## Task
In the copy, keep every record exact and leave out all images.

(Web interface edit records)
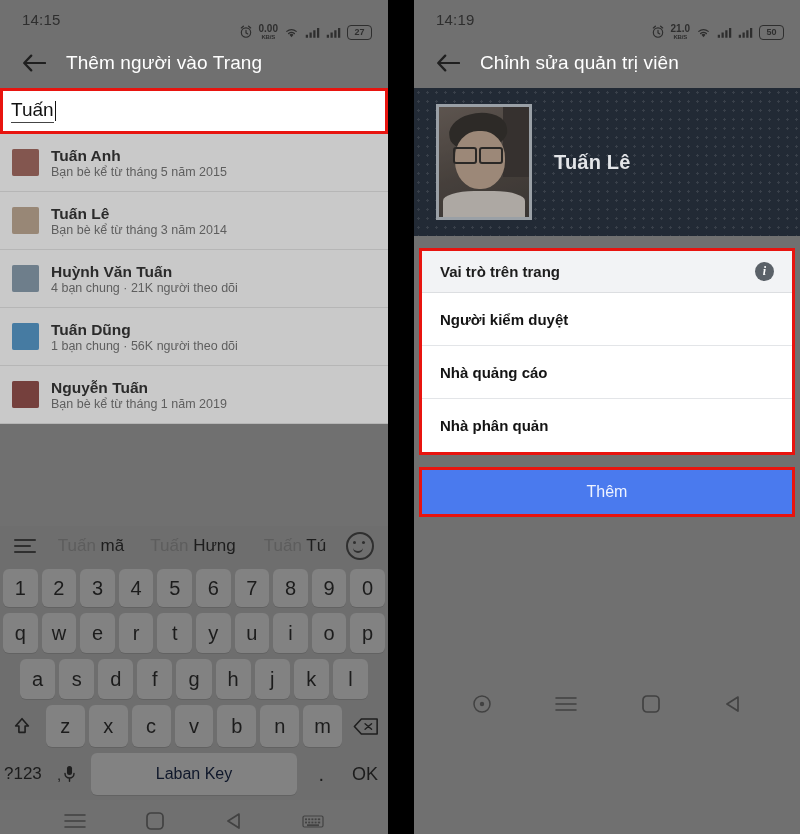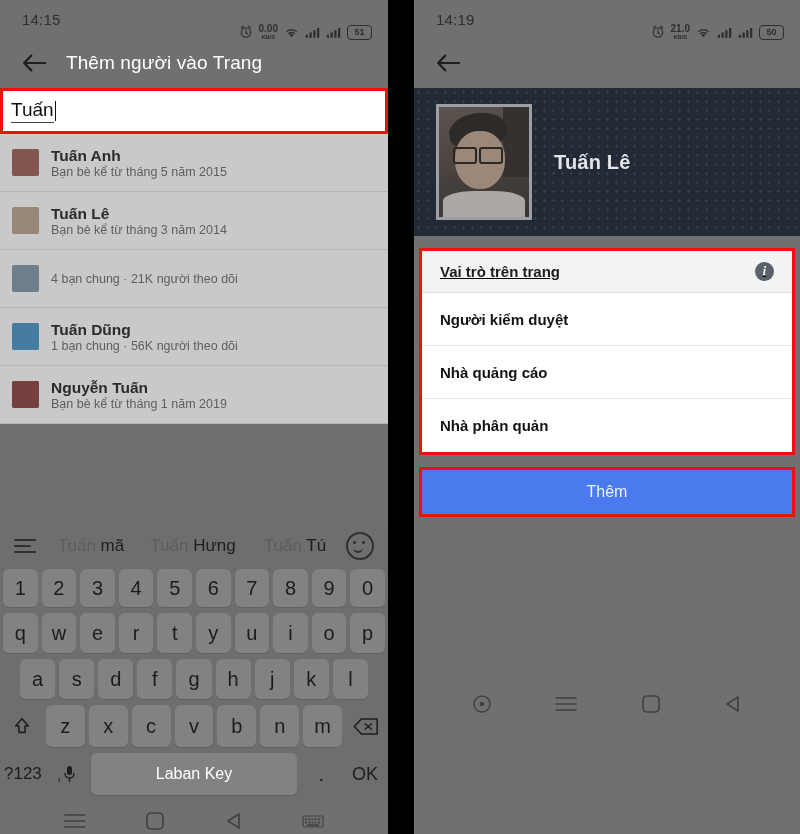--- a/index.html
+++ b/index.html
@@ -239,7 +239,7 @@
           <rect x="11" y="5" width="3" height="10" fill="#2e2e2e"></rect>
           <rect x="16" y="2" width="3" height="13" fill="#2e2e2e"></rect>
         </svg>
-        <div class="batt">51</div>
+        <div class="batt">27</div>
       </div>
     </div>
 

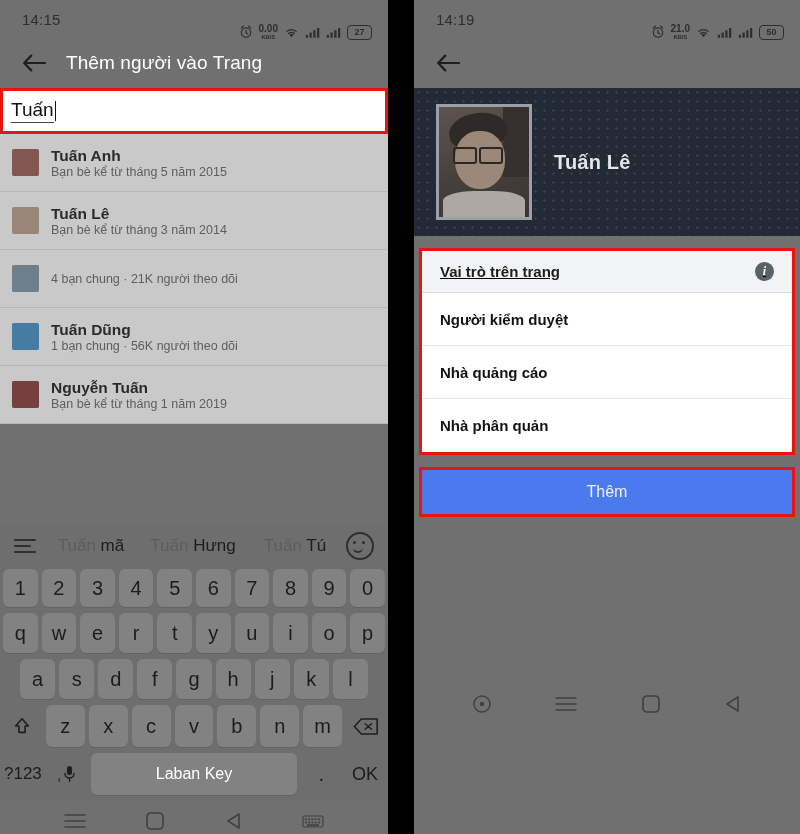--- a/index.html
+++ b/index.html
@@ -459,6 +459,7 @@
       <svg width="24" height="20" viewBox="0 0 26 20">
         <path d="M10 2L2.4 10 10 18M2.6 10H25" stroke="#1f1f1f" stroke-width="2.4" fill="none" stroke-linecap="round" stroke-linejoin="round"></path>
       </svg>
+      <div class="ab-title">Chỉnh sửa quản trị viên</div>
     </div>
 
     <div class="profile">

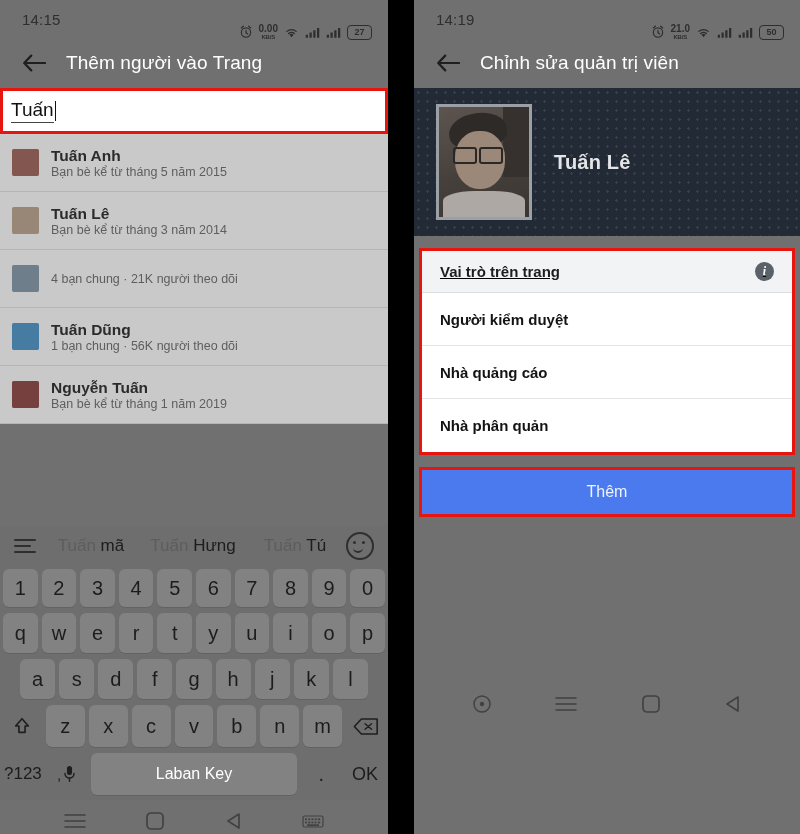--- a/index.html
+++ b/index.html
@@ -273,6 +273,7 @@
       <div class="prow">
         <div class="pavatar" style="background:#6f8ba0"></div>
         <div class="ptexts">
+          <div class="pname">Huỳnh Văn Tuấn</div>
           <div class="psub">4 bạn chung · 21K người theo dõi</div>
         </div>
       </div>

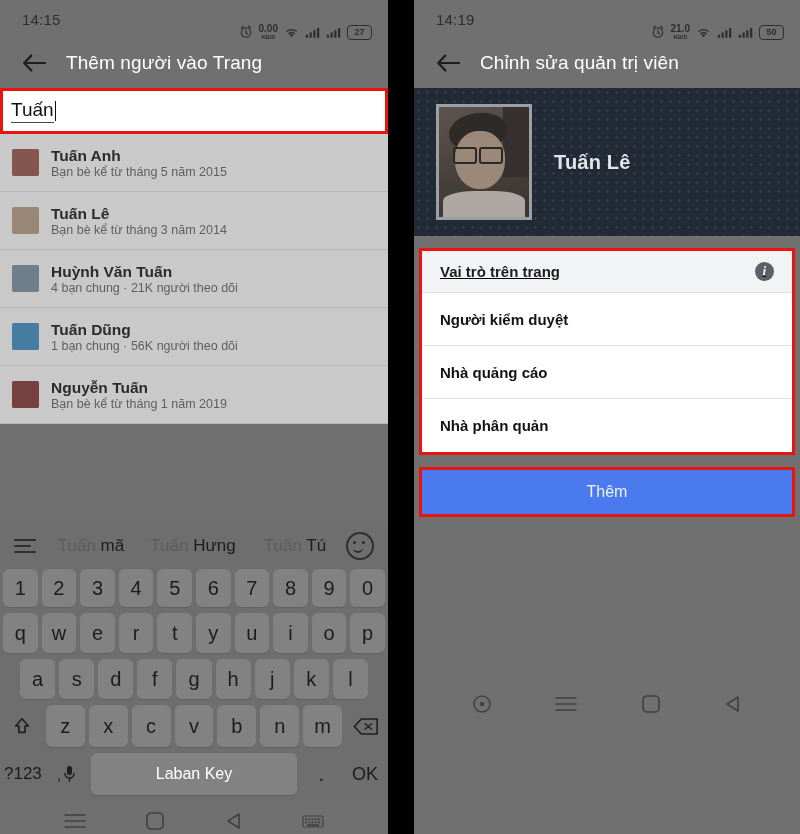--- a/index.html
+++ b/index.html
@@ -176,7 +176,7 @@
   .role-head{
     height:42px;display:flex;align-items:center;justify-content:space-between;
     padding:0 18px;box-sizing:border-box;
-    background:#f2f3f5;border-bottom:1px solid #dcdee1;text-decoration:underline;
+    background:#f2f3f5;border-bottom:1px solid #dcdee1;
   }
   .role-head-label{font-size:15px;font-weight:700;color:#1d1d1d;}
   .info-ico{

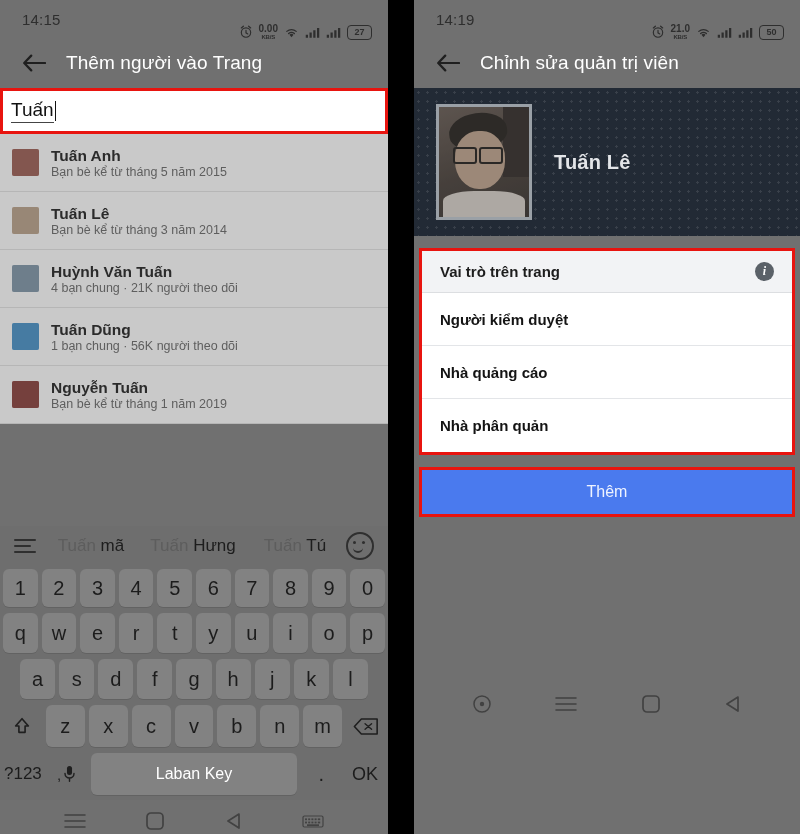--- a/index.html
+++ b/index.html
@@ -119,7 +119,7 @@
     box-shadow:0 1px 0 rgba(0,0,0,.10);
   }
   .krow.kr-num .key{height:38px;}
-  .key.space{flex:5.2;font-size:16px;color:#ffffff;}
+  .key.space{flex:5.2;font-size:16px;color:#0f172a;}
   .key.flat{background:transparent;box-shadow:none;}
   .krow.bottom .key{height:42px;}
   .mic{display:flex;align-items:center;gap:2px;font-size:15px;color:#1f1f1f;}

## Answer box
--- a/index.html
+++ b/index.html
@@ -239,7 +239,7 @@
           <rect x="11" y="5" width="3" height="10" fill="#2e2e2e"></rect>
           <rect x="16" y="2" width="3" height="13" fill="#2e2e2e"></rect>
         </svg>
-        <div class="batt">51</div>
+        <div class="batt">27</div>
       </div>
     </div>
 

--- a/index.html
+++ b/index.html
@@ -459,6 +459,7 @@
       <svg width="24" height="20" viewBox="0 0 26 20">
         <path d="M10 2L2.4 10 10 18M2.6 10H25" stroke="#1f1f1f" stroke-width="2.4" fill="none" stroke-linecap="round" stroke-linejoin="round"></path>
       </svg>
+      <div class="ab-title">Chỉnh sửa quản trị viên</div>
     </div>
 
     <div class="profile">

--- a/index.html
+++ b/index.html
@@ -273,6 +273,7 @@
       <div class="prow">
         <div class="pavatar" style="background:#6f8ba0"></div>
         <div class="ptexts">
+          <div class="pname">Huỳnh Văn Tuấn</div>
           <div class="psub">4 bạn chung · 21K người theo dõi</div>
         </div>
       </div>

--- a/index.html
+++ b/index.html
@@ -176,7 +176,7 @@
   .role-head{
     height:42px;display:flex;align-items:center;justify-content:space-between;
     padding:0 18px;box-sizing:border-box;
-    background:#f2f3f5;border-bottom:1px solid #dcdee1;text-decoration:underline;
+    background:#f2f3f5;border-bottom:1px solid #dcdee1;
   }
   .role-head-label{font-size:15px;font-weight:700;color:#1d1d1d;}
   .info-ico{

--- a/index.html
+++ b/index.html
@@ -119,7 +119,7 @@
     box-shadow:0 1px 0 rgba(0,0,0,.10);
   }
   .krow.kr-num .key{height:38px;}
-  .key.space{flex:5.2;font-size:16px;color:#ffffff;}
+  .key.space{flex:5.2;font-size:16px;color:#0f172a;}
   .key.flat{background:transparent;box-shadow:none;}
   .krow.bottom .key{height:42px;}
   .mic{display:flex;align-items:center;gap:2px;font-size:15px;color:#1f1f1f;}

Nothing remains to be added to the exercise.